Using the listing below, copy every line that mentions "Gucci".
- - - - - - -
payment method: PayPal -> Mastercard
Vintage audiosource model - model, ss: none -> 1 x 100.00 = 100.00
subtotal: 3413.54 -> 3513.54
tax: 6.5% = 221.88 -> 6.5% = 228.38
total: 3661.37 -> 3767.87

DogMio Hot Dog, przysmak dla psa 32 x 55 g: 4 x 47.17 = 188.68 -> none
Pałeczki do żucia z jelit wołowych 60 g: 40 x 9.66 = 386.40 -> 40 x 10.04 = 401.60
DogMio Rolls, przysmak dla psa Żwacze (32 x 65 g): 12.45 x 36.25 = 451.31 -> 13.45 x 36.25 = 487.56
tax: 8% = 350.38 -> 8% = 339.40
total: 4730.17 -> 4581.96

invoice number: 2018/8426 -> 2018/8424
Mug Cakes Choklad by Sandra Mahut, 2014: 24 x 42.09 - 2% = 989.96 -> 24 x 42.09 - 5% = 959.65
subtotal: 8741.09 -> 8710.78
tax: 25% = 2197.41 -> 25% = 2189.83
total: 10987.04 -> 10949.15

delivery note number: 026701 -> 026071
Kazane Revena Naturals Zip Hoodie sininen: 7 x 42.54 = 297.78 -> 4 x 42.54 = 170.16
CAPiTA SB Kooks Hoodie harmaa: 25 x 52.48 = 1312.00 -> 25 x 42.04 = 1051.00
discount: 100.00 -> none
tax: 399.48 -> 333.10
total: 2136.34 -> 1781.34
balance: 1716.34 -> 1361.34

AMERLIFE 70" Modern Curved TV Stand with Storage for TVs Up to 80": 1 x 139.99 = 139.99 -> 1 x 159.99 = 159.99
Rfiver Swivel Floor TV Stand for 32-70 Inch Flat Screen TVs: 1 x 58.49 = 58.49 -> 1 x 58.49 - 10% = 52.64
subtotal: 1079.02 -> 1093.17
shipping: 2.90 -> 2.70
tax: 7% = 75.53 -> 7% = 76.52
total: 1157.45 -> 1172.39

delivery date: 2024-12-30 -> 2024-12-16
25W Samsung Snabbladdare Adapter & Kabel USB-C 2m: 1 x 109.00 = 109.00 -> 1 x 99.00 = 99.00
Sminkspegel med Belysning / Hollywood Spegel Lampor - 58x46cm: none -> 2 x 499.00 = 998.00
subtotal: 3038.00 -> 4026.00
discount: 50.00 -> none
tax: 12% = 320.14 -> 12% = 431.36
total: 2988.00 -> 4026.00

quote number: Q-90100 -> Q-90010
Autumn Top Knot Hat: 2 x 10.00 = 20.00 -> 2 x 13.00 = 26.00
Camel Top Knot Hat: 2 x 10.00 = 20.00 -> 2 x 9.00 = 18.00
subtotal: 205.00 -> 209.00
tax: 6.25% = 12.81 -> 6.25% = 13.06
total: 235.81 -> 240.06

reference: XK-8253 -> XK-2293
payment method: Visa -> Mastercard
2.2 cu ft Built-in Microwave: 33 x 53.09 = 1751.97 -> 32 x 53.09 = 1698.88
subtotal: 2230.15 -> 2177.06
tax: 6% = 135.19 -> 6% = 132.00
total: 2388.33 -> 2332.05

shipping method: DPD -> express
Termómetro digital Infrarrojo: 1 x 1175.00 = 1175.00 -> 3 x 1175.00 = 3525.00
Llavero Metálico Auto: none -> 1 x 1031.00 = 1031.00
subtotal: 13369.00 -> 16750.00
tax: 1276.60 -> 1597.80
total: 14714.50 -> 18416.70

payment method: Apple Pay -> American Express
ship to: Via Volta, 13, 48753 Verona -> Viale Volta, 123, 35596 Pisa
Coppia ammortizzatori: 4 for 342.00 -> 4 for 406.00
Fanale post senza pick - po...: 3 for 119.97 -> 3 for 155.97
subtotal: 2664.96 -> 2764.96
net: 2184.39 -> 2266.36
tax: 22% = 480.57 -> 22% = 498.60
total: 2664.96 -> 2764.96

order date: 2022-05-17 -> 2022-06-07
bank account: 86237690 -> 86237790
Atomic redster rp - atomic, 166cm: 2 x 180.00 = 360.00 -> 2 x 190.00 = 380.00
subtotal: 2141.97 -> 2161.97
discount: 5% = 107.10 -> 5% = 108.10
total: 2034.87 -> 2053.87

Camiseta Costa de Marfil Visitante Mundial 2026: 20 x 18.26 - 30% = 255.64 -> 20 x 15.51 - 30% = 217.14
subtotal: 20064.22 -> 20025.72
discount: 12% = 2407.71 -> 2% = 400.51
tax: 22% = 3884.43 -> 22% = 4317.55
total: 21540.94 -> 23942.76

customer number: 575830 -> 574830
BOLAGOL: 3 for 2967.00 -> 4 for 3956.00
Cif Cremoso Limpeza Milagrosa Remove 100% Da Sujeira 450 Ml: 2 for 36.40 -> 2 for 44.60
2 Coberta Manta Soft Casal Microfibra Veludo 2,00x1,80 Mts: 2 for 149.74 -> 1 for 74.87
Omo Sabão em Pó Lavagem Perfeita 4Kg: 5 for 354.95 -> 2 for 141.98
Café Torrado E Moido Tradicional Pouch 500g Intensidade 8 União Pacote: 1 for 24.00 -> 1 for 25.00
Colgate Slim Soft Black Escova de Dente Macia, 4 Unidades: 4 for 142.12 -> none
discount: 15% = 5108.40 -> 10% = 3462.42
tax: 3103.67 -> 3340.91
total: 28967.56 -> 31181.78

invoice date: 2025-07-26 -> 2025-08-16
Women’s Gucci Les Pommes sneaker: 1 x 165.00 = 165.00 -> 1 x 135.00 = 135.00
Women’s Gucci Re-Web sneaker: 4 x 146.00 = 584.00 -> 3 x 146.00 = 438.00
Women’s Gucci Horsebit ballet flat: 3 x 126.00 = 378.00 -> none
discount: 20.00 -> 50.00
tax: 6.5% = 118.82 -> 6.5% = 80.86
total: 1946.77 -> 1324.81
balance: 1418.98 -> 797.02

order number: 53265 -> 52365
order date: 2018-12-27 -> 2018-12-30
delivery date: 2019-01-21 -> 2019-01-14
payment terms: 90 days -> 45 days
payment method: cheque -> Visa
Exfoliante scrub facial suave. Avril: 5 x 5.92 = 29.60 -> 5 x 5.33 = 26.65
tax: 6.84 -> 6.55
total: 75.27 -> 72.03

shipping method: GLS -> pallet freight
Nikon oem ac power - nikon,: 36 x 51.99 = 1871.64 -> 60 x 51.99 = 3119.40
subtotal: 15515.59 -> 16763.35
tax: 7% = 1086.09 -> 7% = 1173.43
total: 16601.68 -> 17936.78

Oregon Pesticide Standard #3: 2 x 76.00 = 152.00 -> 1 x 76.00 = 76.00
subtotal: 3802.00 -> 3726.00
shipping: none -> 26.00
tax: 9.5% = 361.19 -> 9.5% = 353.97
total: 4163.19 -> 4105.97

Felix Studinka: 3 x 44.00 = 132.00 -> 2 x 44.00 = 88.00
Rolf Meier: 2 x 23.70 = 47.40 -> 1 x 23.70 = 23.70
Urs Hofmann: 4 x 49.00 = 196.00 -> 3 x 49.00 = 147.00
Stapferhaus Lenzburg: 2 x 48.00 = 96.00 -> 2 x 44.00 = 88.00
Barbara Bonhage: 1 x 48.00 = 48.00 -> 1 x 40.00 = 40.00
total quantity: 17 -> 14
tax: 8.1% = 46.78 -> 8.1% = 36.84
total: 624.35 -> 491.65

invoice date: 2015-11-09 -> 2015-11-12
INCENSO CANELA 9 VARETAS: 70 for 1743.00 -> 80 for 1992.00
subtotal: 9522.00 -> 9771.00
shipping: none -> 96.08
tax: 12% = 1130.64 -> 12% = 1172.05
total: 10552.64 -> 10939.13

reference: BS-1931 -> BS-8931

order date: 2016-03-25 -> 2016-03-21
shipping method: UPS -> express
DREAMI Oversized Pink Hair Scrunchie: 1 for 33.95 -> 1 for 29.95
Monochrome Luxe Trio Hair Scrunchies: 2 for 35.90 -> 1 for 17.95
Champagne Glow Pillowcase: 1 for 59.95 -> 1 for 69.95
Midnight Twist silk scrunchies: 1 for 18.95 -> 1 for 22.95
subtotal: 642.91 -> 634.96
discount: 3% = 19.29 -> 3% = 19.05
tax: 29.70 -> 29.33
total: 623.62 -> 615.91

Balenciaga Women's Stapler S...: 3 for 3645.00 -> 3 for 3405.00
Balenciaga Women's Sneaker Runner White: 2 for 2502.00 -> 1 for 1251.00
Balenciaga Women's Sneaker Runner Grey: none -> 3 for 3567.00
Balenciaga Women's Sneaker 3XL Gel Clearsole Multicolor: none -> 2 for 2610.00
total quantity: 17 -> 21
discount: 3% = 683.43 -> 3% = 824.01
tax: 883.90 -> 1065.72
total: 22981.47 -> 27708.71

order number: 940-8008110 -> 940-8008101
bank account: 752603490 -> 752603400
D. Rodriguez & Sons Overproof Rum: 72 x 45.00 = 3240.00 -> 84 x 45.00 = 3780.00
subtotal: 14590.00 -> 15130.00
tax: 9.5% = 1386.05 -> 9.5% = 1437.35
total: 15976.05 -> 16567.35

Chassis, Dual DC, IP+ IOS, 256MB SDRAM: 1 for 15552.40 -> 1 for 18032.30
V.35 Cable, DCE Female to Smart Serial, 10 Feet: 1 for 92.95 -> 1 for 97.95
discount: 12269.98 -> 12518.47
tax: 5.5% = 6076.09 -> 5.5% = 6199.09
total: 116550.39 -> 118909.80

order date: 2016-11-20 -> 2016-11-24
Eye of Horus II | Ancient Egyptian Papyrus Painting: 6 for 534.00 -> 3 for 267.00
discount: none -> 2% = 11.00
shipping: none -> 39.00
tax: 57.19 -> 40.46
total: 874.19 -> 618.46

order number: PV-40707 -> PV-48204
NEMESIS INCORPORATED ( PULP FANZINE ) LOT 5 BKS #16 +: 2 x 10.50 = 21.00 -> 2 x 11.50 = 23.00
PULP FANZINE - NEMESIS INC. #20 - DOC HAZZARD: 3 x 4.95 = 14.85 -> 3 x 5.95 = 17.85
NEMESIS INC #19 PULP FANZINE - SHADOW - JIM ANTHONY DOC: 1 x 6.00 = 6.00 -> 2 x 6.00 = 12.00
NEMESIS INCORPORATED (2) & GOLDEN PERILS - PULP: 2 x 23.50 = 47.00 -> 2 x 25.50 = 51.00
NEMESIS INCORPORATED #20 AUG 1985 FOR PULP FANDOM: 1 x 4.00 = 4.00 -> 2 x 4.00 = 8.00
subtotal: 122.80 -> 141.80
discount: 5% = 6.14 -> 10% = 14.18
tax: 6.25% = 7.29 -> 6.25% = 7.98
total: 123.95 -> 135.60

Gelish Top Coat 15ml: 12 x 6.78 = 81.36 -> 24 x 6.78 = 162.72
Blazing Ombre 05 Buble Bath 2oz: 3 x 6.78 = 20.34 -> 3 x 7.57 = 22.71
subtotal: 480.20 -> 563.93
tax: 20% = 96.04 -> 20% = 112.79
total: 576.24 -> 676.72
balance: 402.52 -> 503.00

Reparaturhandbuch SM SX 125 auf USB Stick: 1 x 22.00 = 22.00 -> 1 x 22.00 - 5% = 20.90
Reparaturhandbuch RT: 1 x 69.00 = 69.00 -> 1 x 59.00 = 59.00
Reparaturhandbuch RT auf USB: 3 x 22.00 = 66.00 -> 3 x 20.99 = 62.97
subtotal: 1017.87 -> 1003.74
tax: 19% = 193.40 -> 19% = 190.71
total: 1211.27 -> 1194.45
- - - - - - -
ANSWER SECTION -
Women’s Gucci Les Pommes sneaker: 1 x 165.00 = 165.00 -> 1 x 135.00 = 135.00
Women’s Gucci Re-Web sneaker: 4 x 146.00 = 584.00 -> 3 x 146.00 = 438.00
Women’s Gucci Horsebit ballet flat: 3 x 126.00 = 378.00 -> none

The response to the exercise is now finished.